BIS said the experience with DEPA suggests that a consent-based system can operate at scale with low transaction costs.
In DEPA, data subjects – through a granular data consent system – are expected to control what data they wish to share, with whom and for how long.
India has shown that this kind of digital public infrastructure allows nations to leapfrog and adopting DEPA, or the account aggregator framework, can tremendously benefit nations in financial, healthcare, skilling and other sectors, it said in a joint paper with think-tank iSPIRT.
ET has reviewed the paper, titled ‘The design of a data governance system’.
Citizens from those countries that have not been able to benefit from the system in a structured manner will gain with such frameworks, said Siddharth Tiwari, chief representative for Asia and the Pacific at BIS and one of the authors of the paper.
Discover the stories of your interest
“India’s experience with Aadhaar has shown that this kind of digital public infrastructure allows nations like India to leapfrog in terms of access to bank accounts of the general population,” Tiwari said.
He, however, said that borrowing from the formal financial sector was still lagging, not only in India but also in advanced economies.
“The spread of proper data governance consent frameworks could enhance development of credit markets across the world,” Tiwari added.
At the national level, it said DEPA reflects the proposition that data subjects (consumers, small and medium enterprises and in some instances service providers) should have a stake in what is created.
Other countries, too, are waking up to the potential of such a framework.
As part of a consultative process to affirm the importance of privacy and data-driven innovation through open, inter-operable technical protocols, a collective of senior policymakers met virtually for the first time on August 31 last year.
Participants included representatives from the European Commission, Norway, Switzerland, and India, in addition to officials from Rwanda, Japan, France, and Australia.
Several Indian innovations such as Aadhaar, the Unified Payments Interface (UPI) and vaccination platform CoWin, among others, have been emulated by several countries.
In fact, Google wrote to the US Federal Reserve Board detailing the success of UPI-based digital payments in India and recommending that the Fed launch a new interbank real-time gross settlement service on the same lines.

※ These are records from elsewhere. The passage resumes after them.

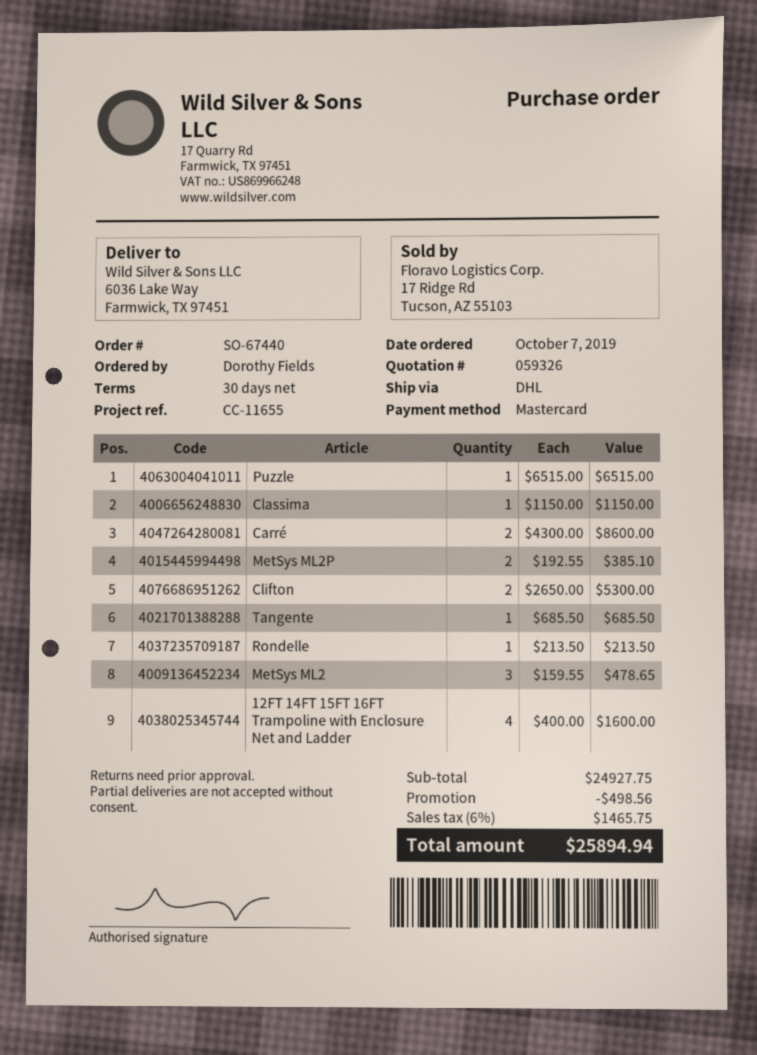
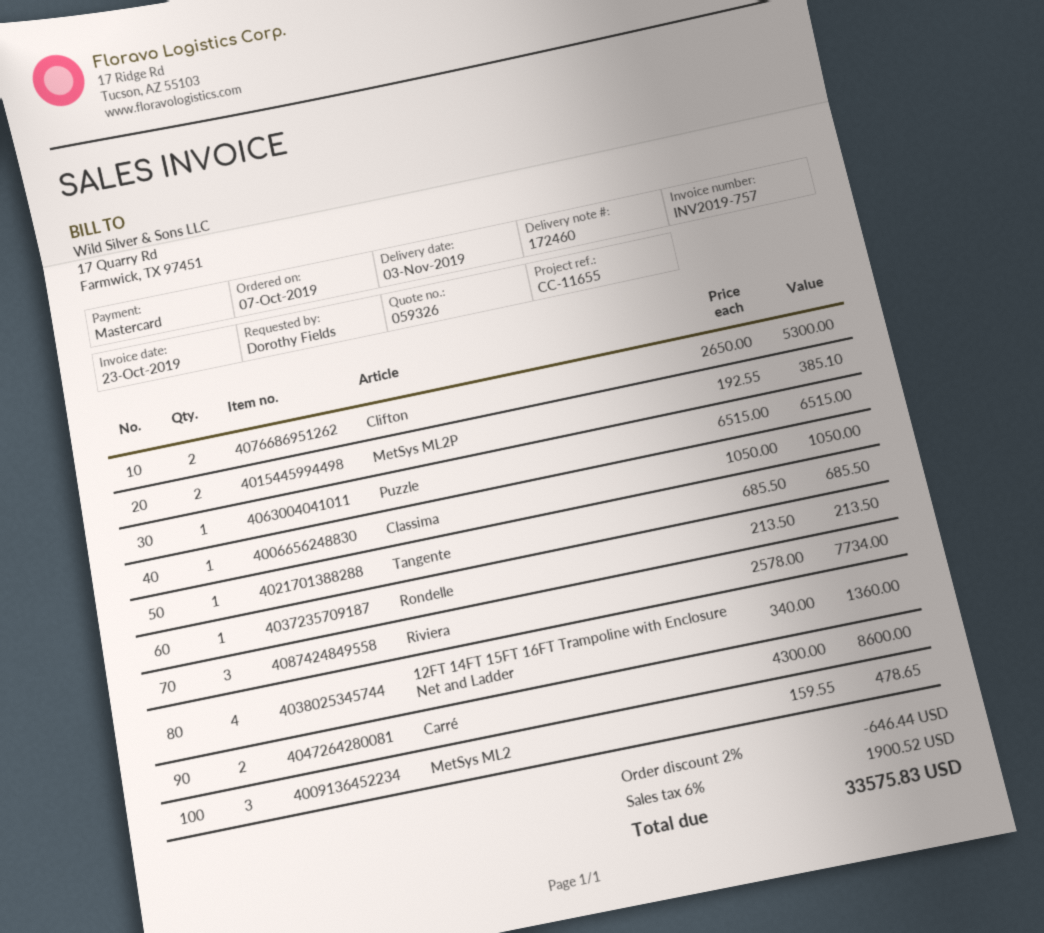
Classima: 1 x 1150.00 = 1150.00 -> 1 x 1050.00 = 1050.00
12FT 14FT 15FT 16FT Trampoline with Enclosure Net and Ladder: 4 x 400.00 = 1600.00 -> 4 x 340.00 = 1360.00
Riviera: none -> 3 x 2578.00 = 7734.00
discount: 498.56 -> 646.44
tax: 6% = 1465.75 -> 6% = 1900.52
total: 25894.94 -> 33575.83

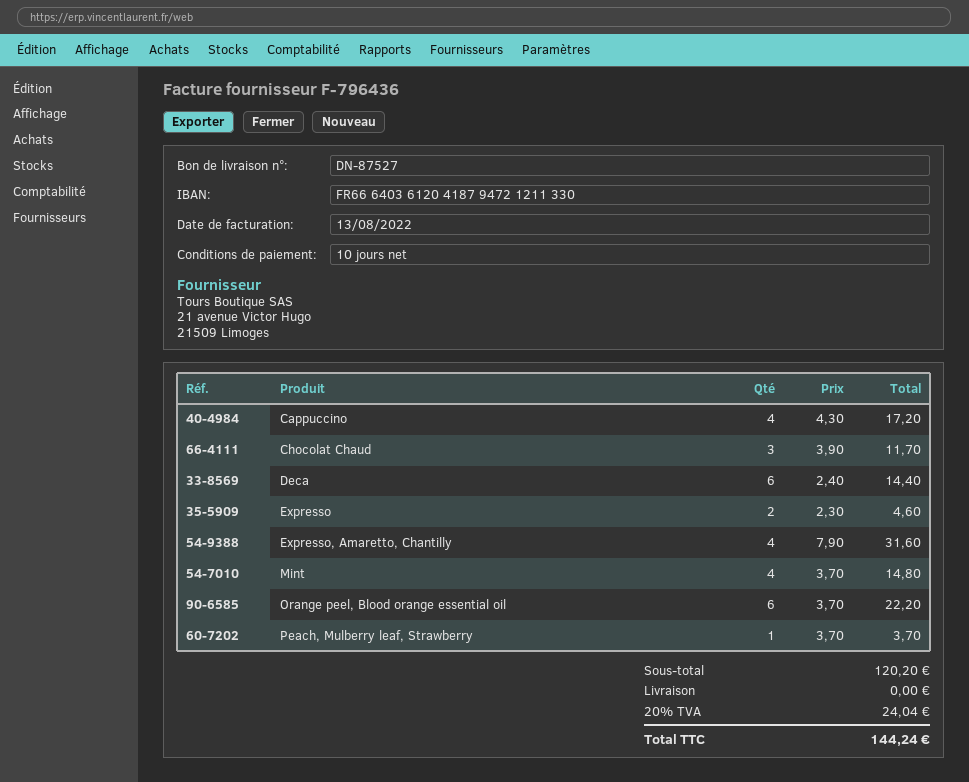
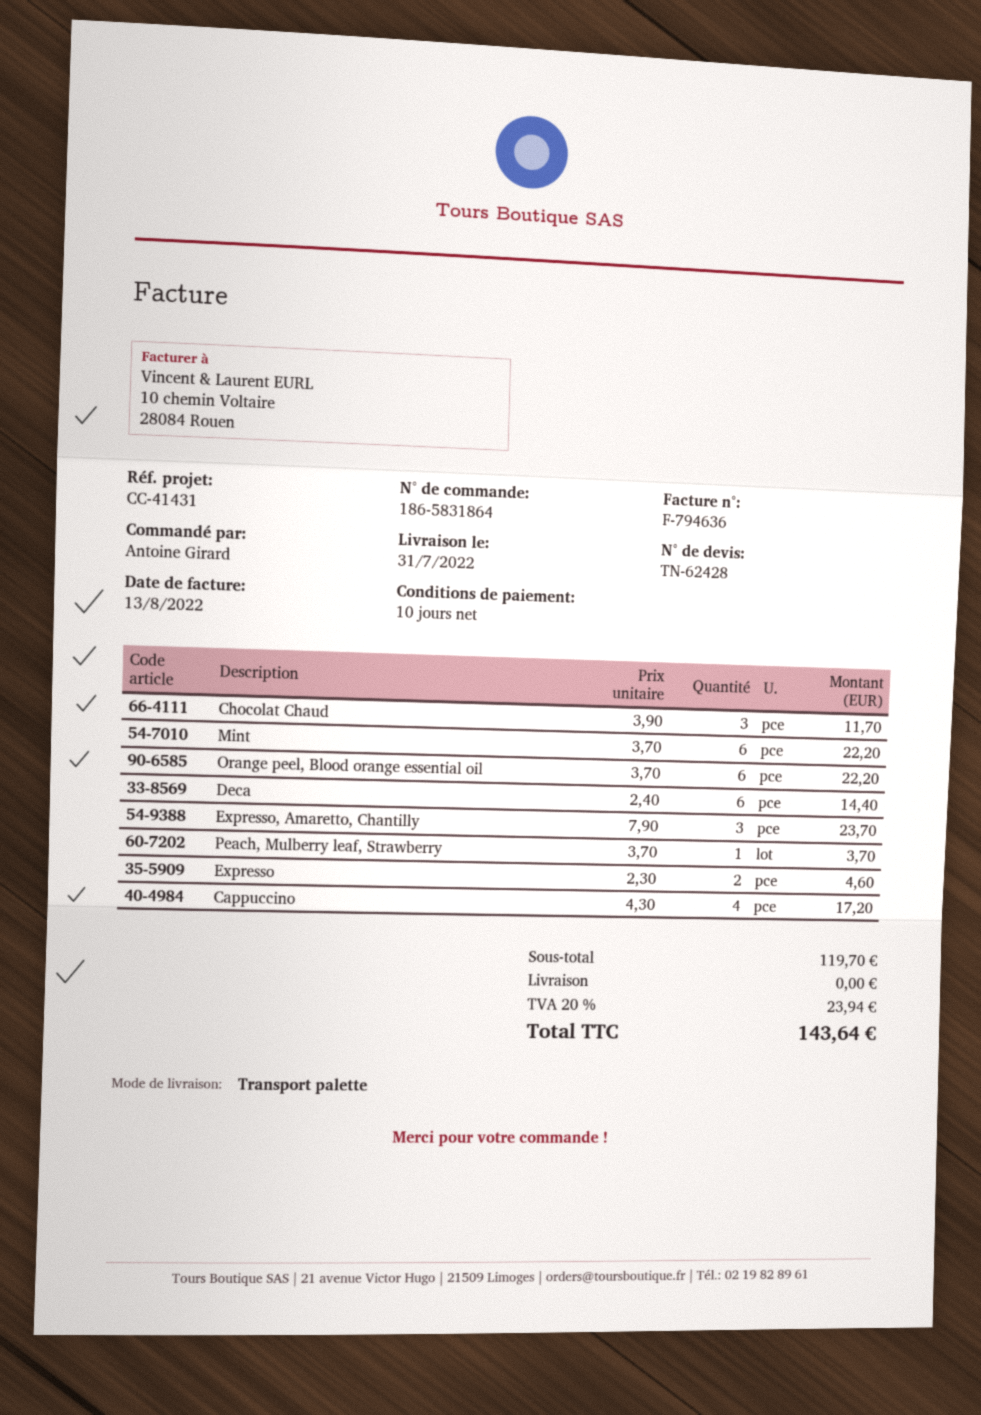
invoice number: F-796436 -> F-794636
Expresso, Amaretto, Chantilly: 4 x 7.90 = 31.60 -> 3 x 7.90 = 23.70
Mint: 4 x 3.70 = 14.80 -> 6 x 3.70 = 22.20
subtotal: 120.20 -> 119.70
tax: 20% = 24.04 -> 20% = 23.94
total: 144.24 -> 143.64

While speaking about the goal of the paper, co-author Sharad Sharma said it was aimed at making people understand that one can get protection and privacy but can also get innovation of data.
He said that traditionally, it has always been one or the other.
If you prioritize privacy, as Europe has, you risk sacrificing innovation. On the other hand, if you promote innovation at all costs as in the United States, you end up sacrificing privacy, he said.
“India’s DEPA model attempts to resolve this by offering a solution that ensures privacy while at the same time enabling innovation. In addition, it provides a federated data system resilient to data breaches through which users get a single view of their data. This paper explains these concepts in more detail,” Sharma, who is also co-founder at iSPIRT Foundation, added.
The paper has been authored by Tiwari, Sharma, Siddharth Shetty of iSPIRT and Frank Packer, regional adviser, BIS representative office for Asia and the Pacific.
For developed countries, there are various sectors where the idea of consented data flows is missing in a particular subset, said Rahul Matthan, a partner with law firm Trilegal.
For instance, he said that the skilling sector in France would appreciate a DEPA-like model. The DEPA framework sits well with Europe’s regulations, he added.
“Everyone is under the gun as far as data regulations are concerned,” Matthan said. “They are reluctant to look to technology for the solution because they’re nervous that they may not have fundamental privacy principles built into them. In a sense, DEPA with the way it has been constructed based on the electronic consent artefact, allows for these solutions.”